×

Online dating company Match Group raises $400 million in IPO

Tinder app.
Source: Tinder
Tinder app.

Match Group priced its initial public offering at the low end of expectations to raise $400 million, a person familiar with the matter said, valuing the parent of Tinder, OkCupid and other online dating services at around $4.2 billion, including debt.

The company, owned by media mogul Barry Diller's IAC/InterActiveCorp, has developed online dating sites that work well on smartphones, attracting busy young professionals that are highly coveted by advertisers.

Match priced its IPO at $12 per share, within the indicative range of $12 to $14, the person said, asking not to be identified ahead of an official announcement.

A Match Group spokesman did not immediately respond to a request for comment.

The IPO was priced on Wednesday, the same day that mobile payments company Square Inc priced its $243.5 million IPO at a steep discount, demonstrating that even some of the technology sector's hottest names have struggled in an IPO market roiled by trading volatility.
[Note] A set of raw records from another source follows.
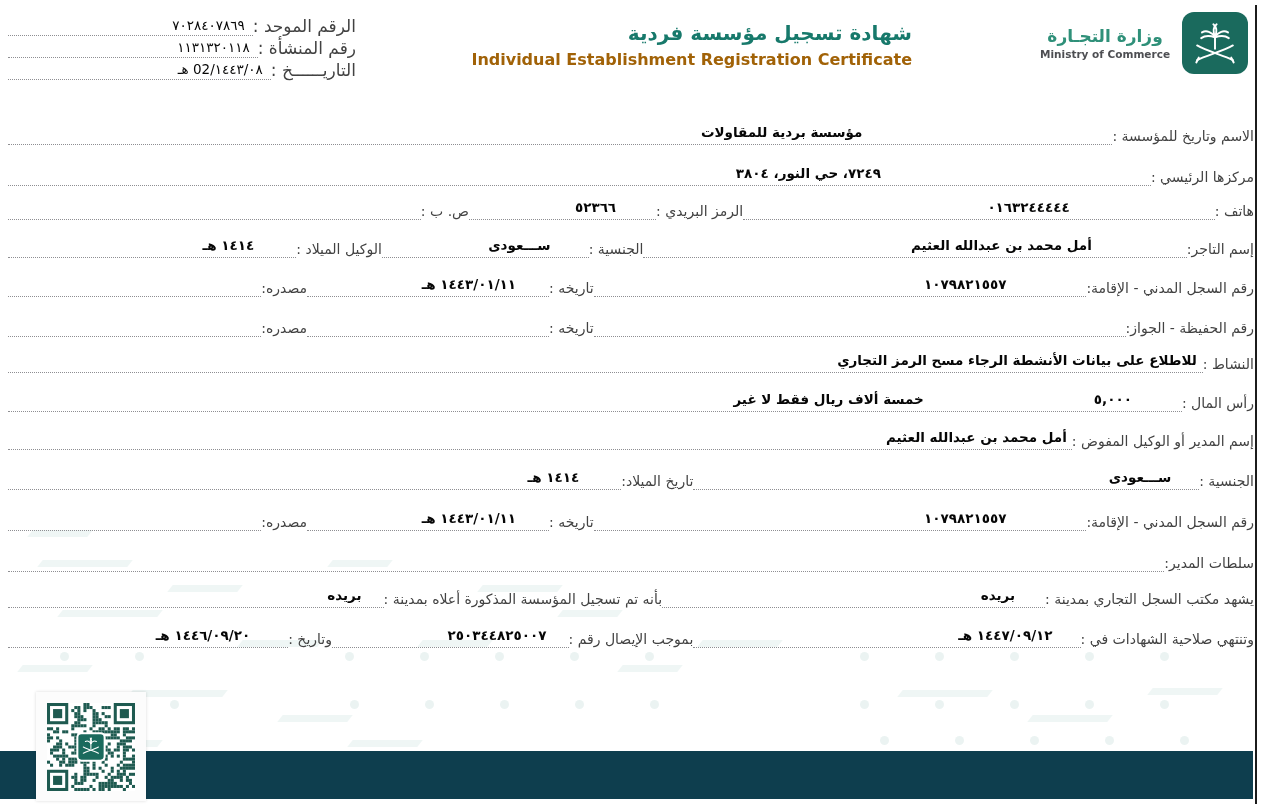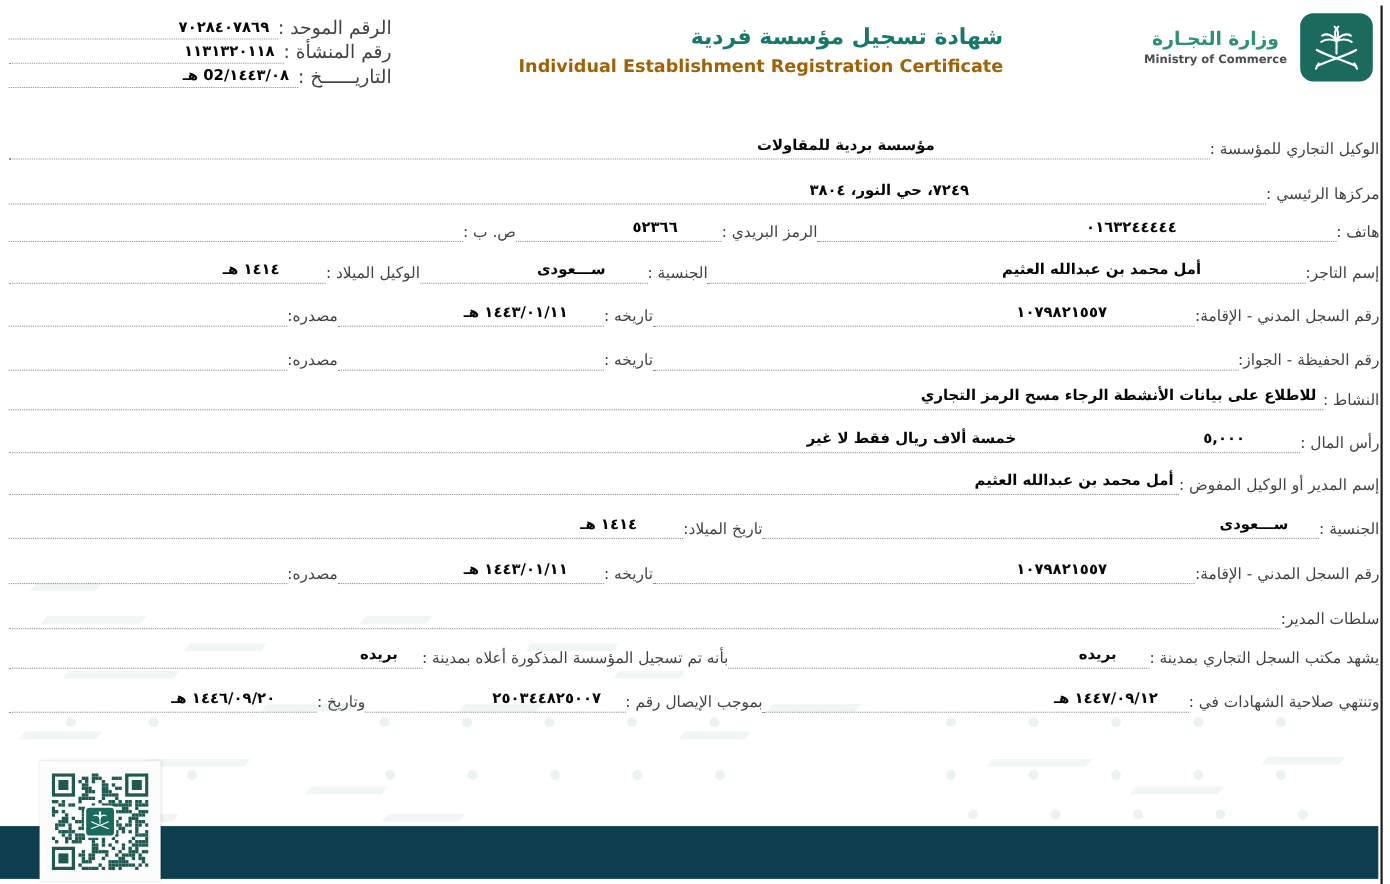--- a/index.html
+++ b/index.html
@@ -25,21 +25,21 @@
   .brand-en{font-size:10.5px;font-weight:bold;color:#4d4e52;white-space:nowrap;}
 
   .titles{position:absolute;top:21px;left:352px;width:560px;text-align:right;}
   .title-ar{font-size:20px;font-weight:bold;color:var(--teal);direction:rtl;}
   .title-en{font-size:16px;font-weight:bold;color:#a16207;margin-top:5px;}
 
   .meta{position:absolute;top:14px;left:8px;width:348px;}
   .mrow{display:flex;direction:rtl;align-items:flex-end;height:22px;}
   .mlabel{font-size:17px;color:var(--label);white-space:nowrap;}
   .mleader{flex:1;border-bottom:1.6px dotted var(--dots);display:flex;direction:rtl;align-items:flex-end;height:100%;min-width:10px;}
-  .mvalue{font-weight:bold;font-size:13.5px;color:var(--value);letter-spacing:1.5px;transform:translateY(-2px);margin-right:8px;white-space:nowrap;margin-top:24px;}
+  .mvalue{font-weight:normal;font-size:13.5px;color:var(--value);letter-spacing:1.5px;transform:translateY(-2px);margin-right:8px;white-space:nowrap;margin-top:24px;}
 
   
   .row{position:absolute;left:8px;right:10px;display:flex;direction:rtl;align-items:flex-end;height:26px;}
   .field{display:flex;direction:rtl;align-items:flex-end;min-width:0;height:100%;}
   .label{font-size:14px;color:var(--label);white-space:nowrap;padding-bottom:1px;}
   .leader{flex:1;border-bottom:1.6px dotted var(--dots);display:flex;direction:rtl;align-items:flex-end;height:100%;min-width:12px;}
   .value{font-weight:bold;font-size:13.5px;color:var(--value);white-space:nowrap;transform:translateY(-4px);}
 
   
   .footer-bar{position:absolute;left:0;top:751px;width:1253px;height:48px;background:var(--footer);}
@@ -159,21 +159,21 @@
     <div class="mrow">
       <span class="mlabel">التاريــــــخ :</span>
       <span class="mleader">
           <b class="mvalue">١٤٤٣/٠٨/02 هـ</b>
         </span>
     </div>
   </div>
 
   <div class="row" style="top:119px">
     <div class="field" style="flex:1">
-      <span class="label">الوكيل التجاري للمؤسسة :</span>
+      <span class="label">الاسم وتاريخ للمؤسسة :</span>
       <span class="leader">
           <b class="value" style="margin-right:250px">مؤسسة بردية للمقاولات</b>
         </span>
     </div>
   </div>
 
   <div class="row" style="top:160px">
     <div class="field" style="flex:1">
       <span class="label">مركزها الرئيسي :</span>
       <span class="leader">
Some high-profile listings, such as those of luxury department chain Neiman Marcus Group Inc and supermarket operator Albertsons Companies, were postponed in the last two months. Others, such as payment processor First Data Corp, had to offer hefty discounts to see them through.

Match Group generated around $753 million in revenue in the first nine months of 2015, a 16 percent jump over the same period in 2014.

In July, Match Group agreed to buy dating site PlentyOfFish for $575 million. It previously acquired OkCupid, Meetic and Twoo.

IAC is using proceeds from the IPO to pay down debt. The IPO will also help distinguish Match Group from IAC's non-dating oriented portfolio companies, such as video website Vimeo and humor website College Humor.

Shares of Dallas, Texas-based Match Group are expected to start trading on Thursday on NASDAQ under the ticker "MTCH."

JPMorgan Chase & Co, Allen & Co LLC and Bank of America Merrill Lynch are the underwriters for the offering.